Ńobdinsa Vittor

(Нёбдiнса Виттор, 1888-1943)
En russe : Viktor Savin (Виктор Алексеевич Савин).


Poète, dramaturge, comédien, auteur-compositeur de chansons, journaliste et politicien, Ńobdinsa Vittor (i.e. "Victor de Ńobdin") a joué un rôle majeur dans le développement de la langue et de la culture komies à travers les premières décennies d'autonomie, de la révolution à la seconde guerre mondiale.
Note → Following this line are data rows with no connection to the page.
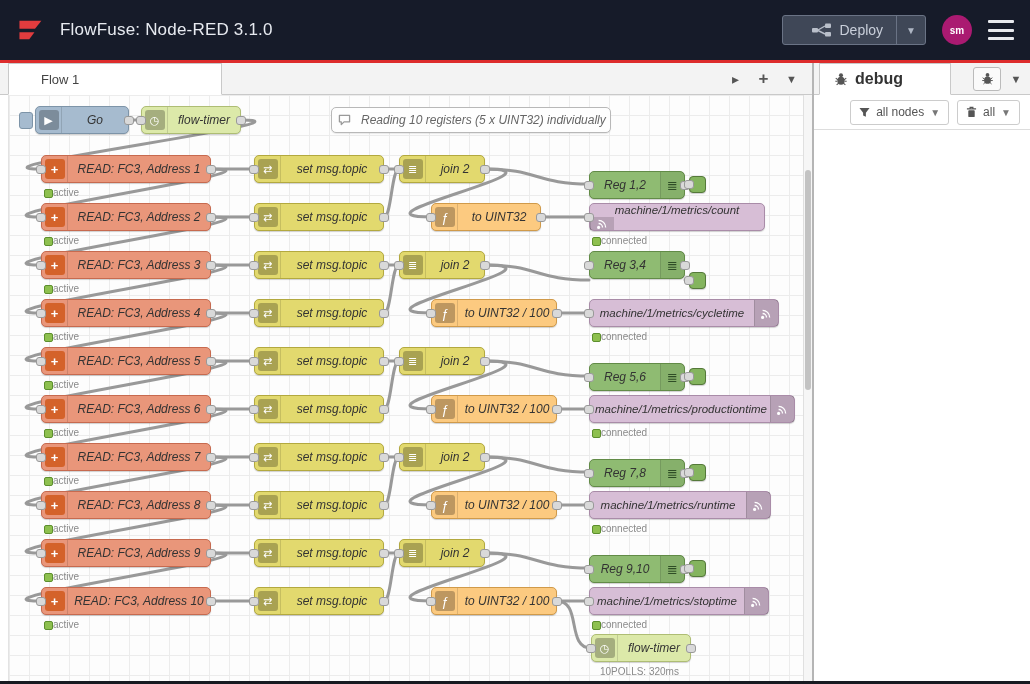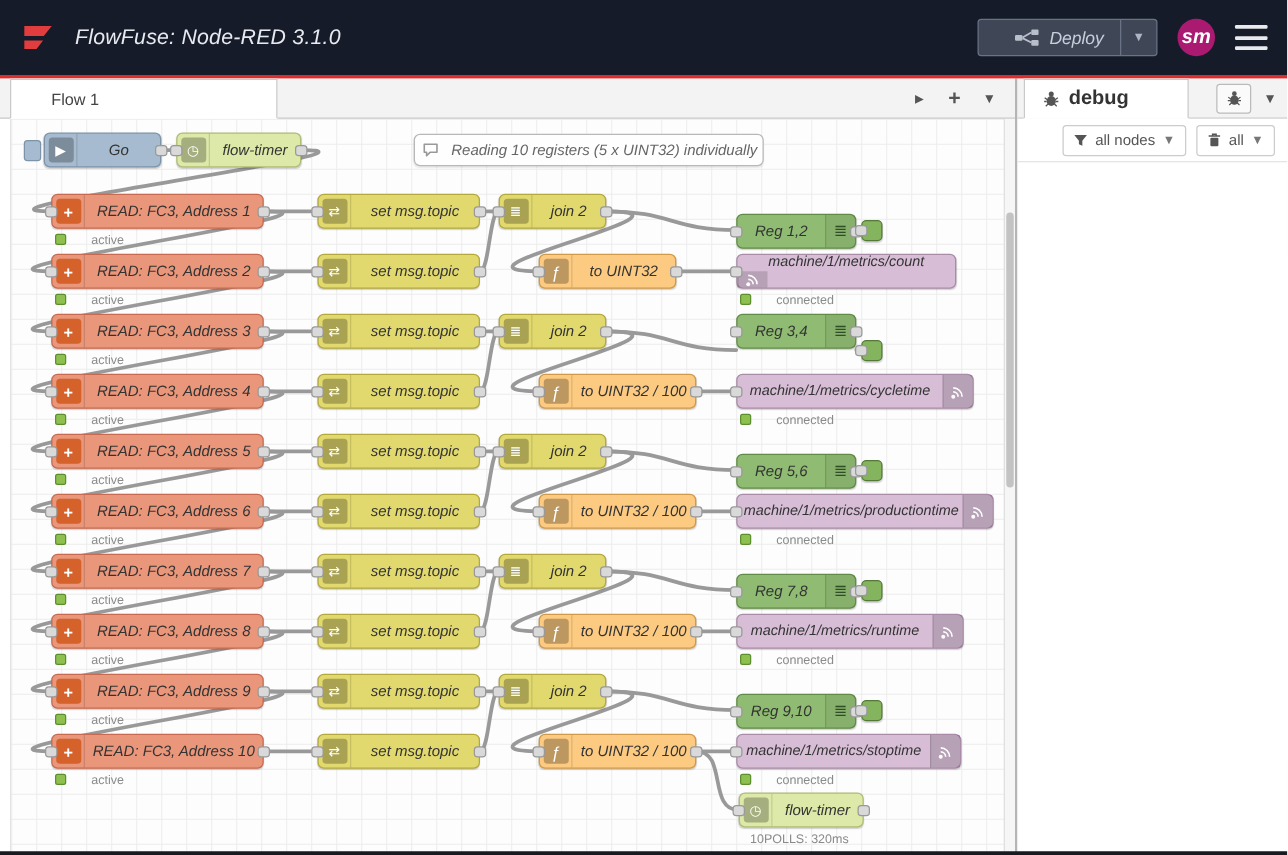--- a/index.html
+++ b/index.html
@@ -9,7 +9,7 @@
 
   
   .header { position:absolute; top:0; left:0; right:0; height:60px; background:#161b29;
-            display:flex; align-items:center; padding:0 16px;font-style:italic; }
+            display:flex; align-items:center; padding:0 16px; }
   .logo { width:30px; height:30px; margin-right:14px; flex:none; }
   .app-title { color:#e7eaf0; font-size:17px; font-weight:500; letter-spacing:.2px; }
   .header-right { margin-left:auto; display:flex; align-items:center; gap:16px; }

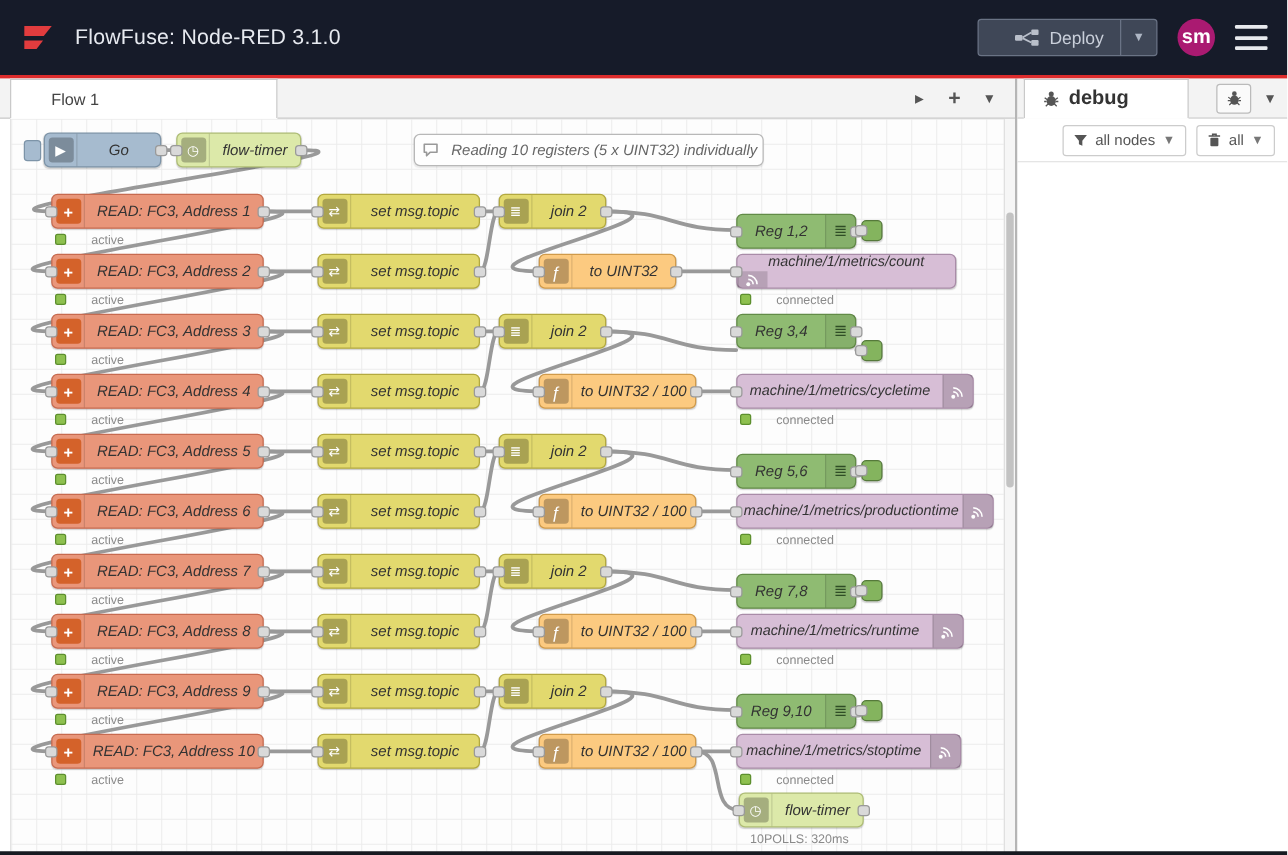--- a/index.html
+++ b/index.html
@@ -19,7 +19,7 @@
   .deploy-caret { padding:0 9px; border-left:1px solid #6a7385; font-size:10px; height:100%;
                   display:flex; align-items:center; color:#aeb6c4; }
   .avatar { width:30px; height:30px; border-radius:50%; background:#aa1a71; color:#fff;
-            font-size:16px; font-weight:bold; display:flex; align-items:center; justify-content:center; cursor:pointer; }
+            font-size:10px; font-weight:bold; display:flex; align-items:center; justify-content:center; cursor:pointer; }
   .burger { width:26px; height:20px; display:flex; flex-direction:column; justify-content:space-between; cursor:pointer; }
   .burger span { display:block; height:3px; background:#e8eaee; border-radius:1px; }
   .accent-line { position:absolute; top:60px; left:0; right:0; height:3px; background:#dd2c2c; }

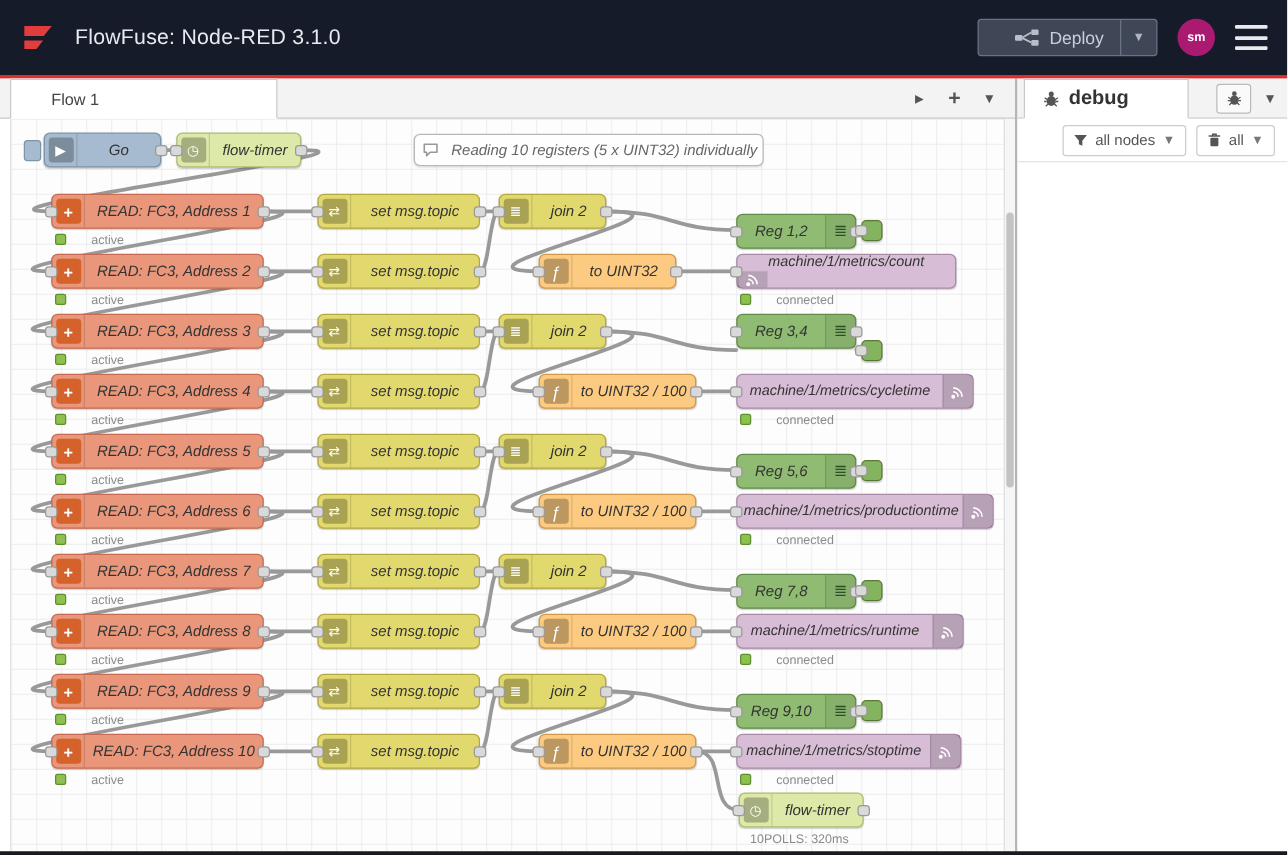--- a/index.html
+++ b/index.html
@@ -82,7 +82,7 @@
   .type-comment .iconzone { border-right:none; width:24px; }
   .type-comment .nlabel { color:#666; }
 
-  .status { position:absolute; top:31px; left:2px; display:flex; align-items:flex-start; gap:20px;
+  .status { position:absolute; top:31px; left:2px; display:flex; align-items:flex-end; gap:0;
             font-size:10px; color:#8a8a8a; white-space:nowrap; }
   .status.nodot { left:8px; }
   .sdot { width:9px; height:9px; background:#8ec04f; border:1px solid #5d8f2e; border-radius:2px; flex:none; }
Frappé par les purges staliniennes en 1937, il est mort en déportation.


Chansons et poèmes


L’aire des aigles

Loin, très loin, au septentrion
Haute se dresse la taïga.
Dans la taïga la forêt bruit,
La nuit est froide et le vent siffle.
 
Dans la taïga, un peuple obscur —
Les Komis — a sa résidence ;
De siècle en siècle ils ont cherché
Une issue vers le monde clair.
 
L’existence dans la taïga
Mettait les cœurs en affliction :
Du peuple komi affligé
Les chansons n’avaient point de joie.
 
Dans la taïga, l’aire des aigles,
Les petits des aigles grandissent.
Et de la taïga ils entendent
La chanson de chagrin du peuple.
 
Volez, ô aigles intrépides,
Prenez élan, robustes ailes,
Réveillez la haute taïga,
et apportez joyeuse joie !
 
Le peuple komi, ô oiseaux,
Menez-le par une voie droite,
Dissipez la vie affligée,
Éclairez le pays komi !

Варыш поз

Ылын–ылын, войвылын
Джуджыд парма сулалö.
Парма пасьта шувгö вöр,
Кöдзыд вой тöв шутьлялö.

Парма пöвстын пемыд йöз –
Коми войтыр олöны;
Югыдiнö петан туй
Нэм чöж найö корсьöны.

Парма пöвстын олöмысь
Жугыльтчöма сьолöмъяс:
Жугыль коми войтырлöн
Эз вöв гажа сьылöмъяс.

Парма шöрын варыш поз,
Варыш котыр быдмöны,
Йöзлысь шуштöм сьылöмсö
Парма пöвстысь кылöны.

Лэбзьöй, повтöм варышъяс,
Вына бордъяс шеныштлöй,
Джуджыд парма садьмöдöй,
Гажа гажсö пекöдлöй!

Коми йöзöс, лэбачьяс,
Веськыд туйöд нуöдöй,
Жугыль олöм пальöдöй,
Коми мусö югдöдöй!..

1923.
"Parma" est l'appellation autochtone de la forêt de conifères qui borde la toundra => en français, l'usage privilégie le mot russe "taïga".
"Varysh" est un rapace diurne falconiforme (autour, épervier, milan). L'aigle commun est rare dans la région, mais on trouve dans les forêts de Komi un aigle appelé "pygargue à queue blanche" (haliaeetus albicilla), qui nidifie précisément dans la taïga. D'où mon choix du mot "aigle", motivé par l'euphonie et la symbolique.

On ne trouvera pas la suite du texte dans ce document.